:: What you are asked to do ::
Set the entries below down again, please. Match them exactly.

|---|

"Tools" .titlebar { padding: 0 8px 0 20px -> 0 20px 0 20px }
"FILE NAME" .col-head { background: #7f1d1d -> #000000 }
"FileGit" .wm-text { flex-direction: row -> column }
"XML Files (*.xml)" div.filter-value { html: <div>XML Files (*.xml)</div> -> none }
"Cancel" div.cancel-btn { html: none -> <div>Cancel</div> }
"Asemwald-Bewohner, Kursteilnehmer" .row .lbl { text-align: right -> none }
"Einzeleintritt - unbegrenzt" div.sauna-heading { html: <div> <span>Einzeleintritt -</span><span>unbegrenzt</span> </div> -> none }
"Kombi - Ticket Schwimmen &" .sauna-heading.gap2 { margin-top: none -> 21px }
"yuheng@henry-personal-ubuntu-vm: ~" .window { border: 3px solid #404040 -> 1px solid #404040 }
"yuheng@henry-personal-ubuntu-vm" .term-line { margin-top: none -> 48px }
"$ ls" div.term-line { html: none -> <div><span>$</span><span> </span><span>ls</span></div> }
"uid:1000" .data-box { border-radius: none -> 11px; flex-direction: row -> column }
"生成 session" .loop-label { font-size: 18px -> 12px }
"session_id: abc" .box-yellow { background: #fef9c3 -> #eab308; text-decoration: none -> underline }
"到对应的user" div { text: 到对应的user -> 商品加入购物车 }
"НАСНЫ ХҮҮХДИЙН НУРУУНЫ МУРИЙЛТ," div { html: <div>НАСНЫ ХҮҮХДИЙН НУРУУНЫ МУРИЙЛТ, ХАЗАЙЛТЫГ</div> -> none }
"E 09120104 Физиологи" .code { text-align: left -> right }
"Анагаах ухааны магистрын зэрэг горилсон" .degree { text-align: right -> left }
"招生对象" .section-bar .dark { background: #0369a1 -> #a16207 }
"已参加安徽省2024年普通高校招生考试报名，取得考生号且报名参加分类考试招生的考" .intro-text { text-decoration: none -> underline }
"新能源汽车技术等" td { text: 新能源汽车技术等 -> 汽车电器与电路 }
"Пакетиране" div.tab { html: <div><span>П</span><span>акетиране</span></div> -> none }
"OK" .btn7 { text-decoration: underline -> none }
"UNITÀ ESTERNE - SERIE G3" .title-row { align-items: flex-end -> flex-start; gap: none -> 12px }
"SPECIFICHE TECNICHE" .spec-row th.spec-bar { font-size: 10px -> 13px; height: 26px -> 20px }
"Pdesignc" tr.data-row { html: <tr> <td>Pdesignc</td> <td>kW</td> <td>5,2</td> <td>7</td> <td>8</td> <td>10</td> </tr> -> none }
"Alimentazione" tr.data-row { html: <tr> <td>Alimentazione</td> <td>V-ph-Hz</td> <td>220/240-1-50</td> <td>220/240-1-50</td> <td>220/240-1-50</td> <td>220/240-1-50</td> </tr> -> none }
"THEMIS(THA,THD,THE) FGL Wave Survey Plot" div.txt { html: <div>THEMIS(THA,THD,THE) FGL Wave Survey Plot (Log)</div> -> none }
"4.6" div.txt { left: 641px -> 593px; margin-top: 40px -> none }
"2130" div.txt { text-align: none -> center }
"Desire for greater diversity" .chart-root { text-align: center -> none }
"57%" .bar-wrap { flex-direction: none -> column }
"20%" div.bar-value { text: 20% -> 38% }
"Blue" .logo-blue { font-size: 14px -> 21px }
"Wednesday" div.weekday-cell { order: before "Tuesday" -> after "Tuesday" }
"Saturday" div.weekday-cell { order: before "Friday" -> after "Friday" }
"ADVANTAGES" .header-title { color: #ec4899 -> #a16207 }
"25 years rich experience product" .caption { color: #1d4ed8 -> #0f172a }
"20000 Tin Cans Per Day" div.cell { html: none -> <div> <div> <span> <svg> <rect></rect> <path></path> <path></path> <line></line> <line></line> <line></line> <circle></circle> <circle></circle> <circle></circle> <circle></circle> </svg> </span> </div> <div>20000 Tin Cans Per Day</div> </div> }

|---|

:: Completed exercise ::
"Tools" .titlebar { padding: 0 8px 0 20px -> 0 20px 0 20px }
"FILE NAME" .col-head { background: #7f1d1d -> #000000 }
"FileGit" .wm-text { flex-direction: row -> column }
"XML Files (*.xml)" div.filter-value { html: <div>XML Files (*.xml)</div> -> none }
"Cancel" div.cancel-btn { html: none -> <div>Cancel</div> }
"Asemwald-Bewohner, Kursteilnehmer" .row .lbl { text-align: right -> none }
"Einzeleintritt - unbegrenzt" div.sauna-heading { html: <div> <span>Einzeleintritt -</span><span>unbegrenzt</span> </div> -> none }
"Kombi - Ticket Schwimmen &" .sauna-heading.gap2 { margin-top: none -> 21px }
"yuheng@henry-personal-ubuntu-vm: ~" .window { border: 3px solid #404040 -> 1px solid #404040 }
"yuheng@henry-personal-ubuntu-vm" .term-line { margin-top: none -> 48px }
"$ ls" div.term-line { html: none -> <div><span>$</span><span> </span><span>ls</span></div> }
"uid:1000" .data-box { border-radius: none -> 11px; flex-direction: row -> column }
"生成 session" .loop-label { font-size: 18px -> 12px }
"session_id: abc" .box-yellow { background: #fef9c3 -> #eab308; text-decoration: none -> underline }
"到对应的user" div { text: 到对应的user -> 商品加入购物车 }
"НАСНЫ ХҮҮХДИЙН НУРУУНЫ МУРИЙЛТ," div { html: <div>НАСНЫ ХҮҮХДИЙН НУРУУНЫ МУРИЙЛТ, ХАЗАЙЛТЫГ</div> -> none }
"E 09120104 Физиологи" .code { text-align: left -> right }
"Анагаах ухааны магистрын зэрэг горилсон" .degree { text-align: right -> left }
"招生对象" .section-bar .dark { background: #0369a1 -> #a16207 }
"已参加安徽省2024年普通高校招生考试报名，取得考生号且报名参加分类考试招生的考" .intro-text { text-decoration: none -> underline }
"新能源汽车技术等" td { text: 新能源汽车技术等 -> 汽车电器与电路 }
"Пакетиране" div.tab { html: <div><span>П</span><span>акетиране</span></div> -> none }
"OK" .btn7 { text-decoration: underline -> none }
"UNITÀ ESTERNE - SERIE G3" .title-row { align-items: flex-end -> flex-start; gap: none -> 12px }
"SPECIFICHE TECNICHE" .spec-row th.spec-bar { font-size: 10px -> 13px; height: 26px -> 20px }
"Pdesignc" tr.data-row { html: <tr> <td>Pdesignc</td> <td>kW</td> <td>5,2</td> <td>7</td> <td>8</td> <td>10</td> </tr> -> none }
"Alimentazione" tr.data-row { html: <tr> <td>Alimentazione</td> <td>V-ph-Hz</td> <td>220/240-1-50</td> <td>220/240-1-50</td> <td>220/240-1-50</td> <td>220/240-1-50</td> </tr> -> none }
"THEMIS(THA,THD,THE) FGL Wave Survey Plot" div.txt { html: <div>THEMIS(THA,THD,THE) FGL Wave Survey Plot (Log)</div> -> none }
"4.6" div.txt { left: 641px -> 593px; margin-top: 40px -> none }
"2130" div.txt { text-align: none -> center }
"Desire for greater diversity" .chart-root { text-align: center -> none }
"57%" .bar-wrap { flex-direction: none -> column }
"20%" div.bar-value { text: 20% -> 38% }
"Blue" .logo-blue { font-size: 14px -> 21px }
"Wednesday" div.weekday-cell { order: before "Tuesday" -> after "Tuesday" }
"Saturday" div.weekday-cell { order: before "Friday" -> after "Friday" }
"ADVANTAGES" .header-title { color: #ec4899 -> #a16207 }
"25 years rich experience product" .caption { color: #1d4ed8 -> #0f172a }
"20000 Tin Cans Per Day" div.cell { html: none -> <div> <div> <span> <svg> <rect></rect> <path></path> <path></path> <line></line> <line></line> <line></line> <circle></circle> <circle></circle> <circle></circle> <circle></circle> </svg> </span> </div> <div>20000 Tin Cans Per Day</div> </div> }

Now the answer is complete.